── Dataset extract
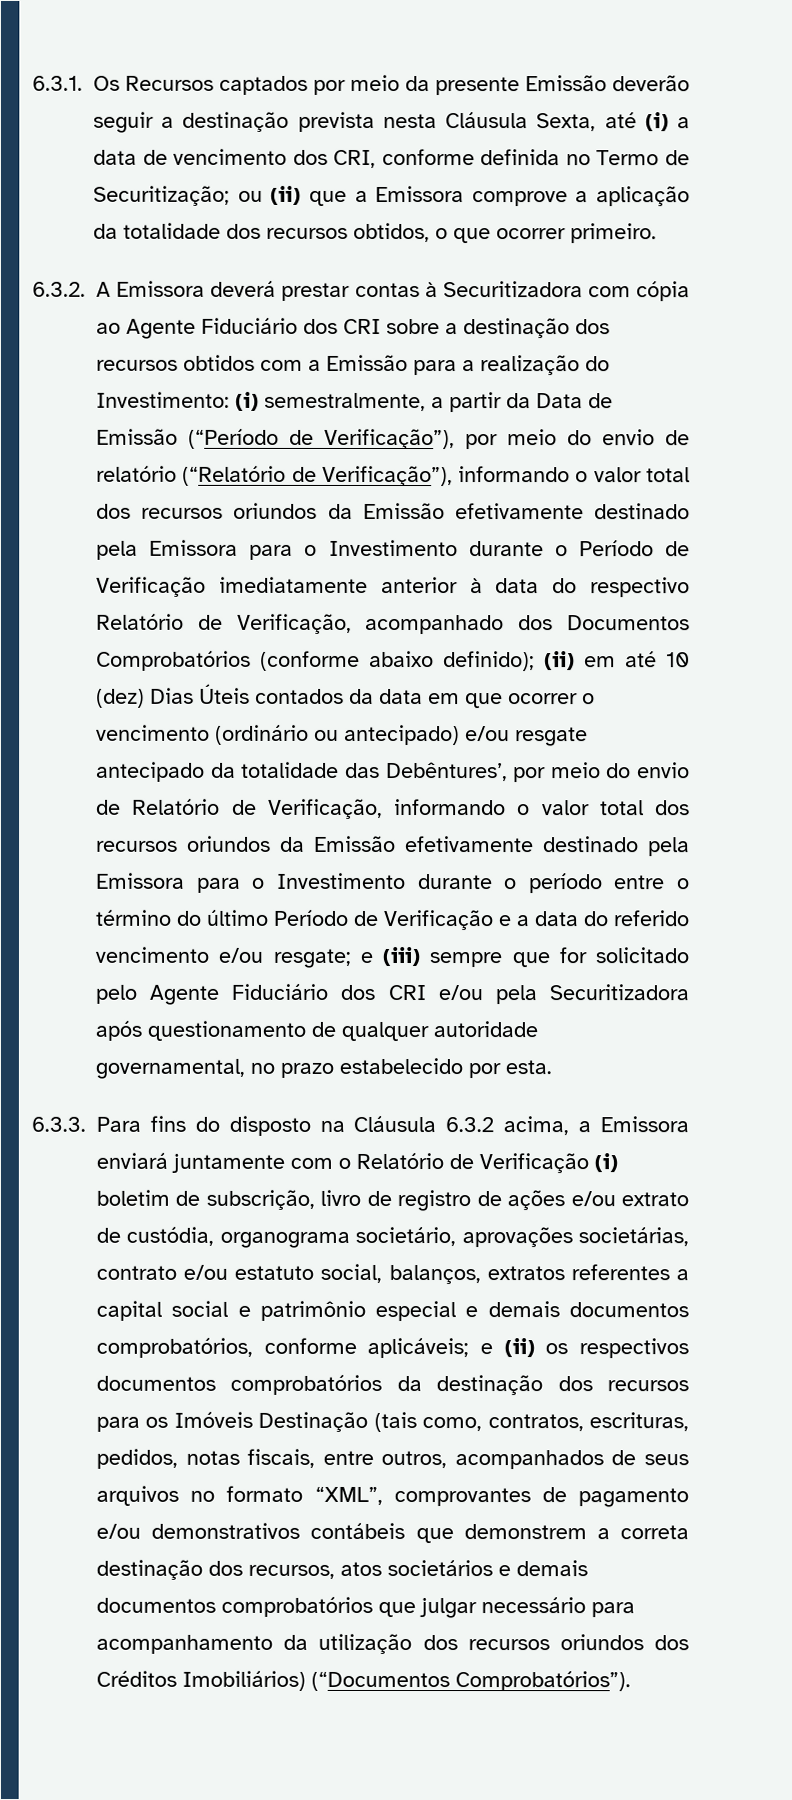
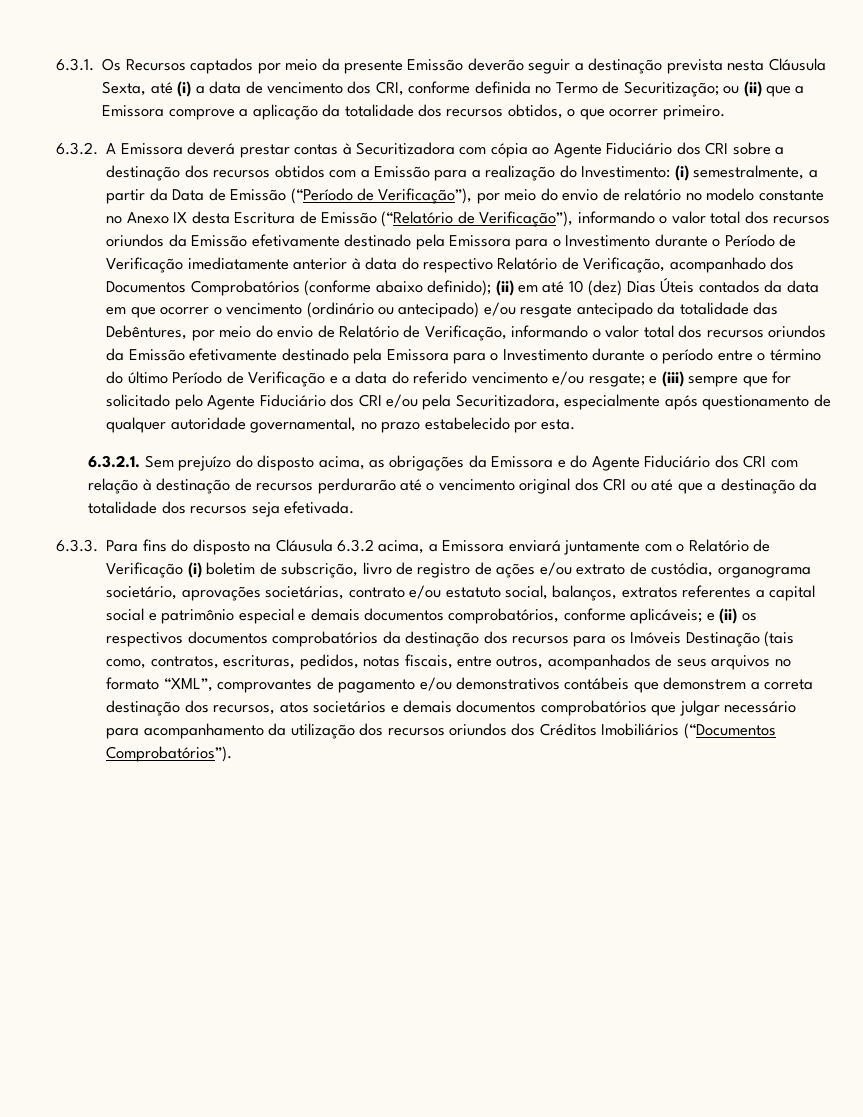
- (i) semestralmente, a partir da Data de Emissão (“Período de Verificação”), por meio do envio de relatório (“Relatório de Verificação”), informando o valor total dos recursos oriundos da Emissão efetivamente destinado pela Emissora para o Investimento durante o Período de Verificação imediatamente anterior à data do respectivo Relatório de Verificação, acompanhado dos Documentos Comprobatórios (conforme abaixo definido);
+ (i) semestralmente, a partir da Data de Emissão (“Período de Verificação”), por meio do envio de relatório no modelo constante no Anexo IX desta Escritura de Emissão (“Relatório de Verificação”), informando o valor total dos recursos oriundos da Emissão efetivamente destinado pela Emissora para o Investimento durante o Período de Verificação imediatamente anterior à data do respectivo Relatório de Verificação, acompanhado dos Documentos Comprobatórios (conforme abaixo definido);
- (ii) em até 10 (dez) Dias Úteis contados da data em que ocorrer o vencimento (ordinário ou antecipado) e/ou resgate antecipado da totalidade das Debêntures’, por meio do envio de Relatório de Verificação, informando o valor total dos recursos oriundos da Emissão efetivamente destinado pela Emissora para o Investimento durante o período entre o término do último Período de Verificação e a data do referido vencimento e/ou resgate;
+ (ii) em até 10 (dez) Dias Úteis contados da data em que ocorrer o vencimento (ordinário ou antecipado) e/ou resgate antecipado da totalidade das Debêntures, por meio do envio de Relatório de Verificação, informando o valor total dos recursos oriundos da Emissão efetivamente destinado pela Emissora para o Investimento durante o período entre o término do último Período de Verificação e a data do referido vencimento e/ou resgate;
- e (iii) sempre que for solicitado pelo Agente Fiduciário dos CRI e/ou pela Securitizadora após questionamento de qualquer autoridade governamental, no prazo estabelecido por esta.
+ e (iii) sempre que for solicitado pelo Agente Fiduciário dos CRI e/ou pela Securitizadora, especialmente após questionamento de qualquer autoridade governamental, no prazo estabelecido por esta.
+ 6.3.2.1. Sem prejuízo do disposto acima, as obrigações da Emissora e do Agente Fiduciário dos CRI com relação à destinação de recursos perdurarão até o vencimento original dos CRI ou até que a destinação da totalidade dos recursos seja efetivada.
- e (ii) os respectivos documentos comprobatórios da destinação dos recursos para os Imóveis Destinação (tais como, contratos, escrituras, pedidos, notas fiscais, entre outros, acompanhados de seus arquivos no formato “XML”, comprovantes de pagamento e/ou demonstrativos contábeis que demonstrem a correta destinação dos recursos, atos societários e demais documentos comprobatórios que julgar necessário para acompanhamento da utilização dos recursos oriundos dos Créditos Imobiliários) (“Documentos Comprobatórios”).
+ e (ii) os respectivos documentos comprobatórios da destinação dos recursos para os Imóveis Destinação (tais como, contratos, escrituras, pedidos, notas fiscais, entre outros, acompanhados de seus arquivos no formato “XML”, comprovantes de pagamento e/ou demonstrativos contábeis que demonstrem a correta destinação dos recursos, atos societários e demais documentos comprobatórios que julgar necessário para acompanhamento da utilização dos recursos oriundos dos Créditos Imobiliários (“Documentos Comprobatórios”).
────
── Dataset extract
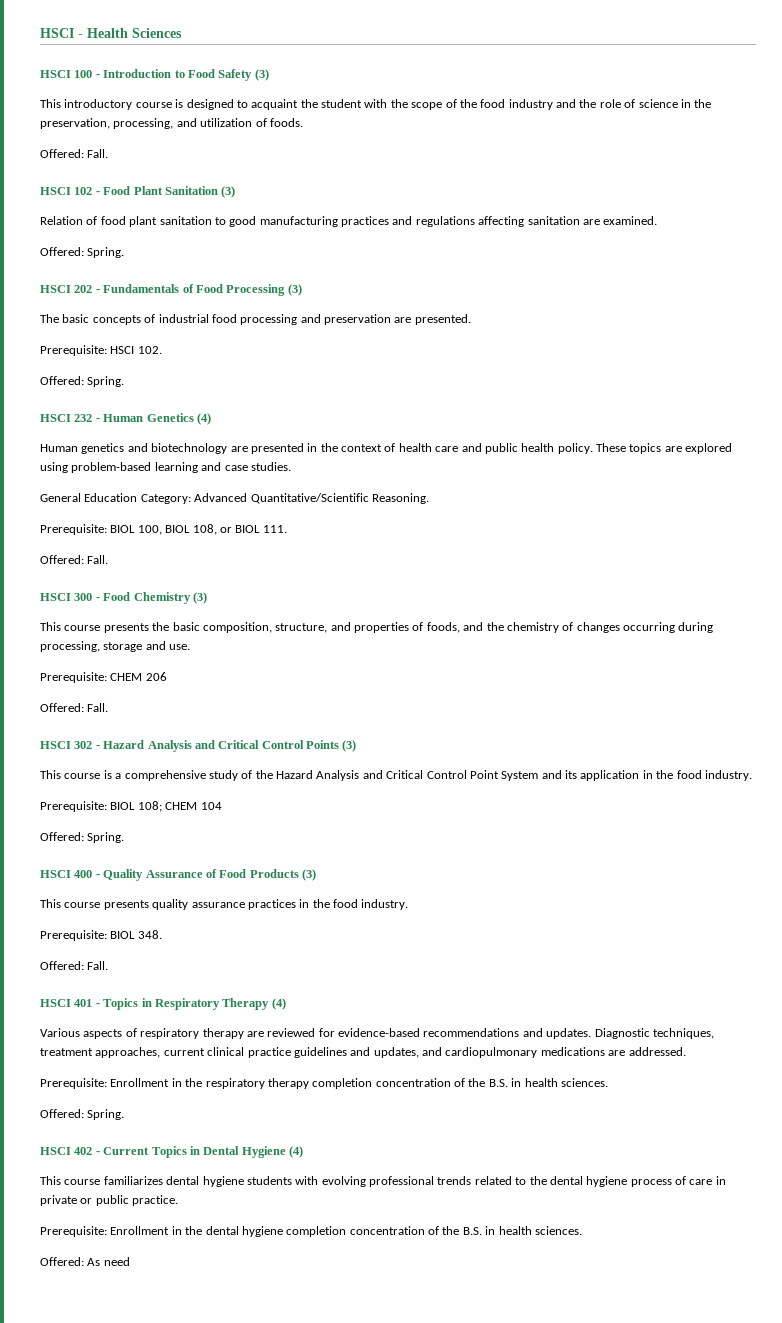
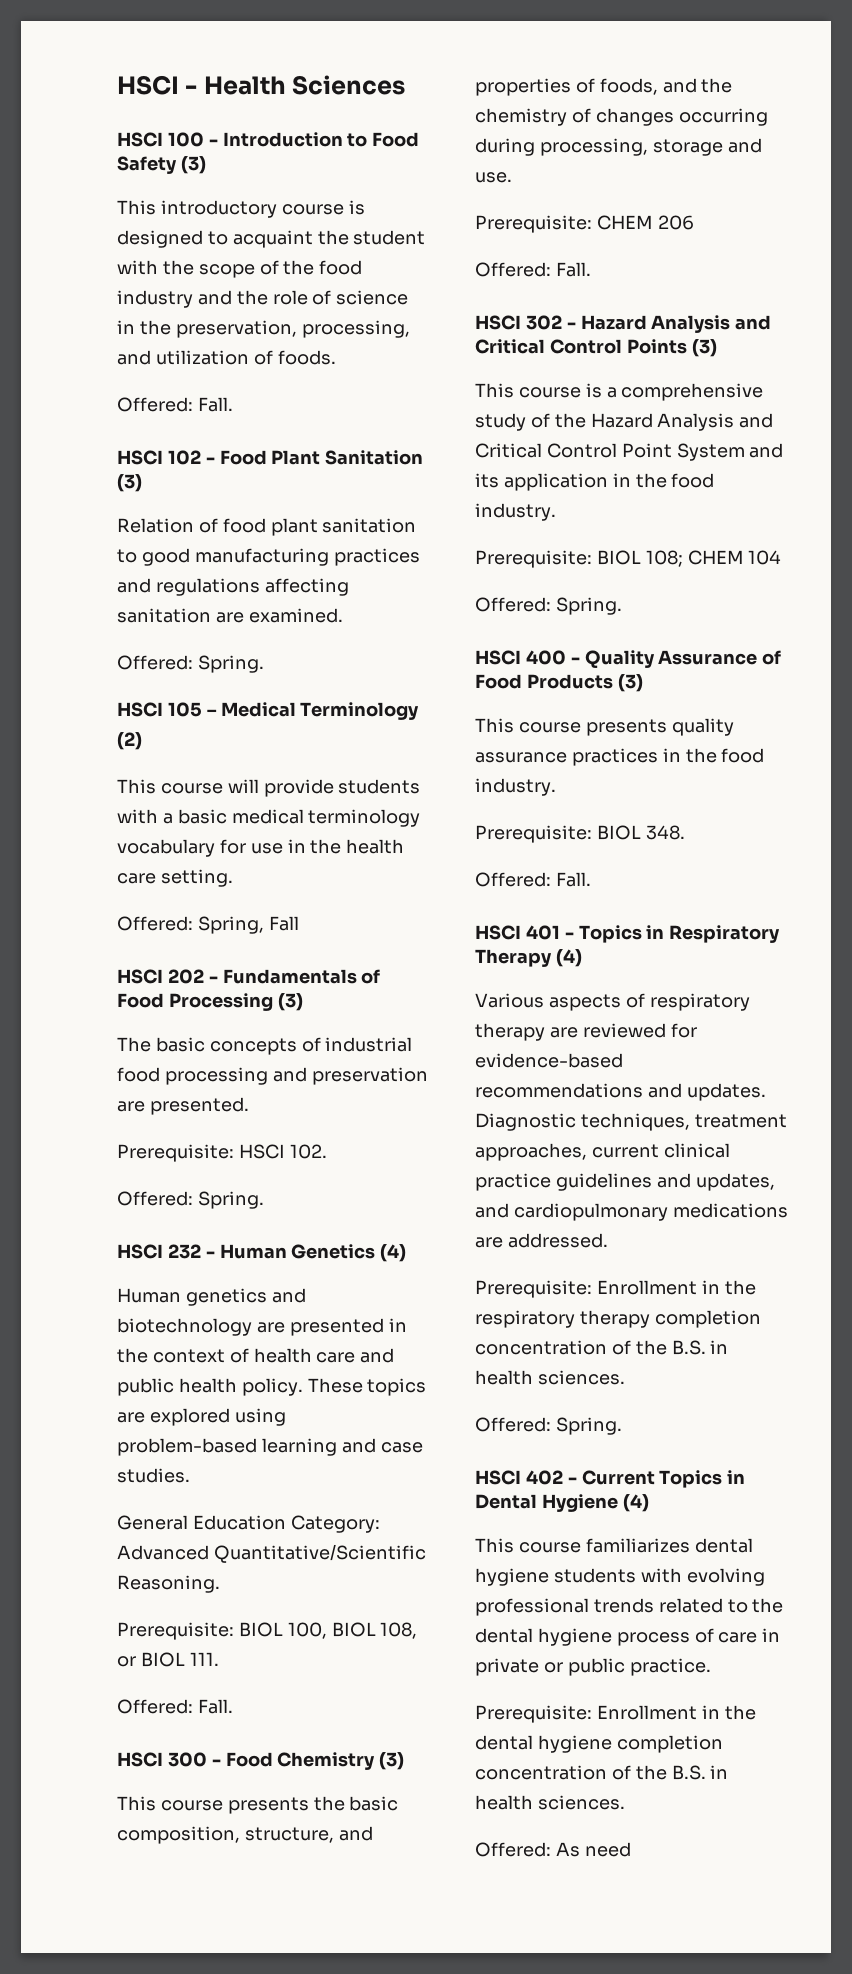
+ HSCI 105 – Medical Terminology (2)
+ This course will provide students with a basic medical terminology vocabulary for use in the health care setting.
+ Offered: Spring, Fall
────
Work item
Everything from the line with "- (i) semestralmente, a" through the line with "- (ii) em até" in the listing above must be retyped exactly, with nothing added.

Solved problem
- (i) semestralmente, a partir da Data de Emissão (“Período de Verificação”), por meio do envio de relatório (“Relatório de Verificação”), informando o valor total dos recursos oriundos da Emissão efetivamente destinado pela Emissora para o Investimento durante o Período de Verificação imediatamente anterior à data do respectivo Relatório de Verificação, acompanhado dos Documentos Comprobatórios (conforme abaixo definido);
+ (i) semestralmente, a partir da Data de Emissão (“Período de Verificação”), por meio do envio de relatório no modelo constante no Anexo IX desta Escritura de Emissão (“Relatório de Verificação”), informando o valor total dos recursos oriundos da Emissão efetivamente destinado pela Emissora para o Investimento durante o Período de Verificação imediatamente anterior à data do respectivo Relatório de Verificação, acompanhado dos Documentos Comprobatórios (conforme abaixo definido);
- (ii) em até 10 (dez) Dias Úteis contados da data em que ocorrer o vencimento (ordinário ou antecipado) e/ou resgate antecipado da totalidade das Debêntures’, por meio do envio de Relatório de Verificação, informando o valor total dos recursos oriundos da Emissão efetivamente destinado pela Emissora para o Investimento durante o período entre o término do último Período de Verificação e a data do referido vencimento e/ou resgate;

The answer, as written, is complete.